WARNING! Excessive profanity contained in the paragraphs below (spewed from a four-year-old’s mouth). Read at your own risk.
My entire family (yes, I can say that proudly) has a knack for our fabulous trashiness (see White Trash Wednesday or anything in the Grizzies category). After previous posts divulging of family classiness, I could not resist sharing “The Great McDonald’s Ice Cream Incident” once again. I first divulged this jewel a year ago when I had all of nine readers, therefore none of you who aren’t relation will be laying eyes on this for the first time (lucky you).
Growing up in a small (population 1,200) Iowa farming community, our Saturday nights were spent 20 minutes away at the nearest Pizza Hut (I thought was so fancy – I used to be easily impressed. USED to be). Often times my grandma and grandpa would join us for our family date night and we would head to McDonald’s for ice cream afterward.
One Saturday we were on our journey through the drive thru, Dad chauffeuring us in the front seat with Grandpa.

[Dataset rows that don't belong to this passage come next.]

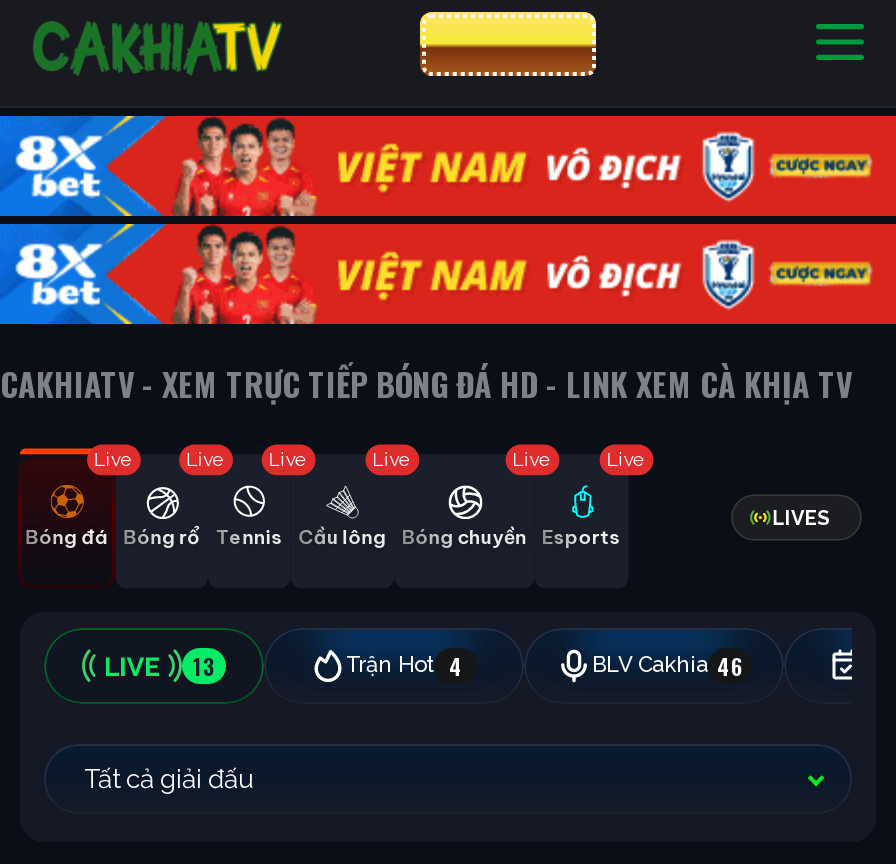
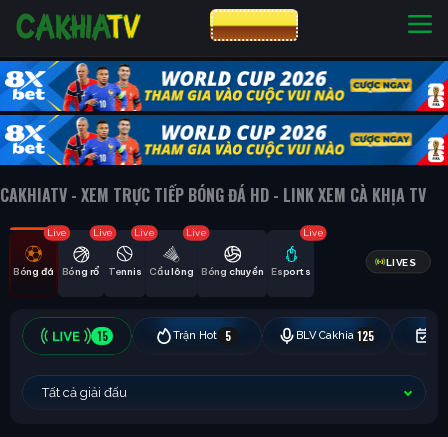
- [image]
+ [image]

- Live

- 13
- Trận Hot 4
- BLV Cakhia 46
+ 15
+ Trận Hot
+ 5
+ BLV Cakhia 125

My mom, sister, grandma and myself were all in the back and giving our orders (sounds like a dream of a Saturday night, huh?). As Dad was receiving and passing the treats out, my sister got her sundae.

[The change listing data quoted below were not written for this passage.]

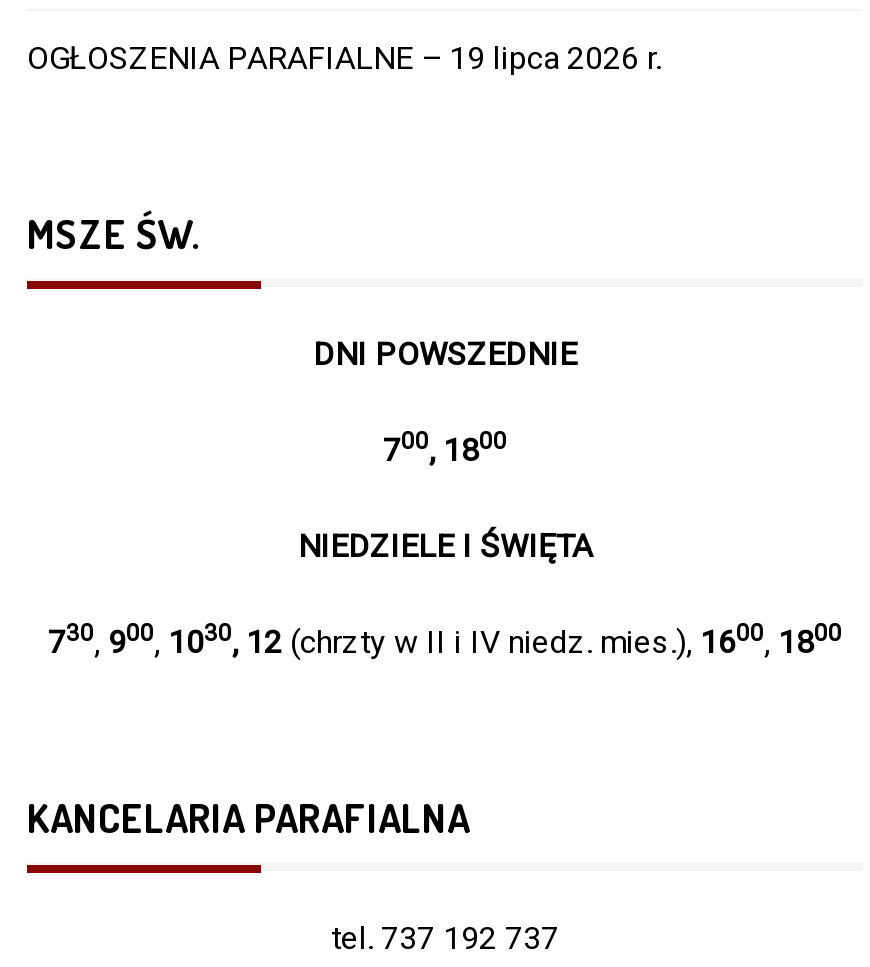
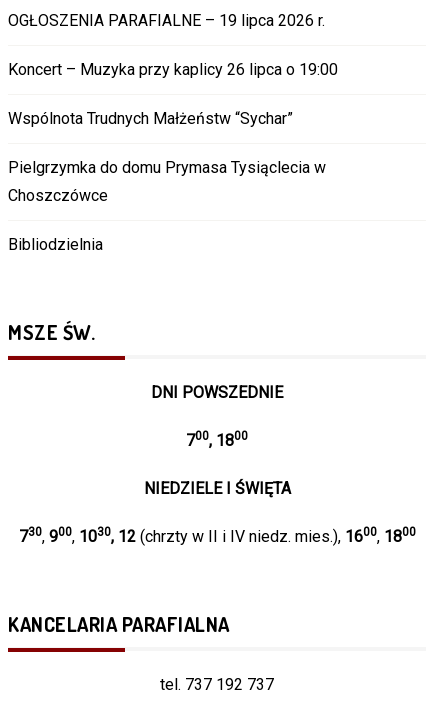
+ Koncert – Muzyka przy kaplicy 26 lipca o 19:00
+ Wspólnota Trudnych Małżeństw “Sychar”
+ Pielgrzymka do domu Prymasa Tysiąclecia w
+ Choszczówce
+ Bibliodzielnia
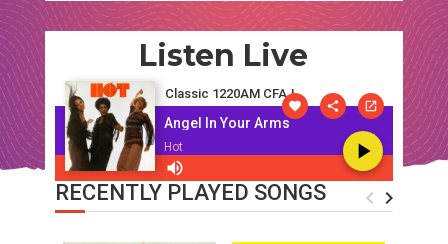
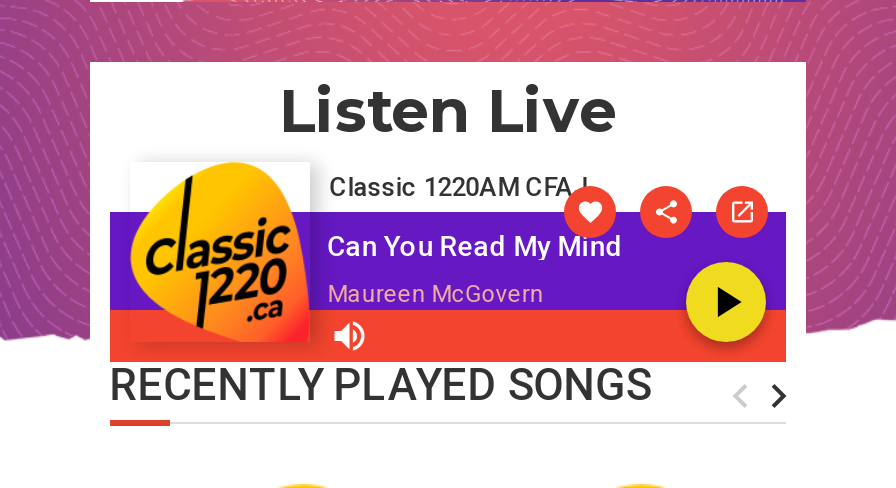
- [image]
- Angel In Your Arms
+ [image]
+ Can You Read My Mind

- Hot
+ Maureen McGovern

My four-year-old sibling looked my dad square in the face and said (without hesitation or skipping a beat), “You goddamn son-of-a-bitch I wanted nuts on my sundae.”
Immediate silence followed (although I was instantly delighted that I wasn’t the sister in trouble this time).
Moments later, reactions set in. Grandpa busted out laughing. Grandma’s jaw hit the floor. My mom leaned up over the seat to hiss in my dad’s ear, “MICHAEL!” and my dad replied, “What? I don’t say those words,” (which I instantaneously knew was a lie because anytime he had his head under a sink being the ‘plumber,’ I never remembered him saying shoot, gosh darn it or duck).
So, my toddler sister just put the phrase together all in her own right? Well, being classy, a little trashy and quickly having my sister’s back, my grandma said, “I bet she learned it from all of those John Wayne movies.” Um, yeah, since we had a three channel cable line up in our metropolis.
Being white trash is knowing better but doing it anyway, while not giving a rat’s ass what anyone else thinks. My sister just got a head start – you gotta love her spunkiness!
So fabulously trashy…I can’t wait to see how her kids carry on the tradition.